Jack is her teacher. There is no one better about breaking down a task into simple easy steps for her to learn. Her first words "Awesome. Cool" were brought out of her by him. "What does a cow say?" "OOOOO" happened on a road trip. He is patient. He is kind. He knows her little quirks and makes her laugh about them. Currently, we see her counting on her fingers a lot (5, 4, 3, 2, 1) (1, 2, 3, 4, 5). He now does it randomly too which makes me laugh but also makes me nervous, like she'll think that it's okay and keep doing it. What IS she counting?

Jack has benefited as a human being by having a sibling with autism.
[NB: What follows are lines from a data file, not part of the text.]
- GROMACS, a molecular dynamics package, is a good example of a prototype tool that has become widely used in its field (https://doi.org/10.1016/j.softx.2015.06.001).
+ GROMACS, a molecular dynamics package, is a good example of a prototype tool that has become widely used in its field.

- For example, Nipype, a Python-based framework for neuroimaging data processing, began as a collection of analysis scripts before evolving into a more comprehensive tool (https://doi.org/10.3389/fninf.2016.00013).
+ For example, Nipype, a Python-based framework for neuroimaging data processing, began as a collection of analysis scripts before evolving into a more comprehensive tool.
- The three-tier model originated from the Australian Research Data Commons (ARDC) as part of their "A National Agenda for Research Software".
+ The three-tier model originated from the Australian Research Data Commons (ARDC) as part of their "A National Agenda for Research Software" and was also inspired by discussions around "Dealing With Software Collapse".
He is wise beyond his years in dealing with someone who can not stand up for themselves, who has challenges with daily tasks and activities, who is naive, and pure, and kind, and childlike. But he also gets his way in every instance. He picks the TV shows and she's okay with it. He picks where we will eat out. And she is okay with it. He picks the family activities and she is okay with it. He has not had to learn how to fight. He has not had to learn how to share.  Typical siblings teach you a lot in learning to navigate life and other people. Parents hate the fighting and loud negotiating and screaming and crying....but lessons are being learned in these interactions. In some instances, Jack is at a disadvantage from his peers. A roommate in college will be a good test for him :)
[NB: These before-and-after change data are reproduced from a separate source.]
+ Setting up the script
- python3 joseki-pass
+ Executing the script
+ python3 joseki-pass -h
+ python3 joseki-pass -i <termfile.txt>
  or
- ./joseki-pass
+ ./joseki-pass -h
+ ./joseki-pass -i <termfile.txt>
I had a caring friend who once said to me "You are SO lucky that you don't have to listen to your kids argue". She meant well and she was right, I WAS lucky not to have that annoyance. But you know what I was thinking? That I would GIVE ANYTHING to hear my kids fight.







11 comments:

Unknown said...

Kathy! I am loving these blogs. I love getting to know sweet Molly through your posts (and Jack and Brooke) you are an amazing Mom! Keep writing!

Kathy Bell said...

Thanks LEE BEE!

Unknown said...

lovely.

Kathy Bell said...

Sarah, I need to post video of you in the early days of therapy. You were one of her amazing teachers for sure!!

Unknown said...

Kathy...love that picture of your two cubs...Gracie was Henry's best teacher, too...

Unknown said...

Kathy...as you know, Molly's talking defies every developmental principle...she IS a miracle!

Unknown said...

This was a two tissue post for me. Jack is amazing and will be such an incredible man one day. Think of all of the life lessons that Molly has taught him.

Kathy Bell said...

I think our typical siblings are angels sent down to keep us sane, Dana. I love that you totally and completely understand this relationship as you lived it too.

Kathy Bell said...

Sarah, I have to agree. He is a better person for having lived with Molly. You should see him with other special needs kids....he is amazing! He's a helper with the Special Olympics swim team that Molly is on and he uses his same easy going techniques with the others and has huge success. He has no idea how god he is. They have been a gift to each other for sure.

Lisa Riley's Real Estate Blog said...

I look forward to every entry...thanks soooo much for sharing!

kim6erly said...

Two beautiful children, congratulations to their mom!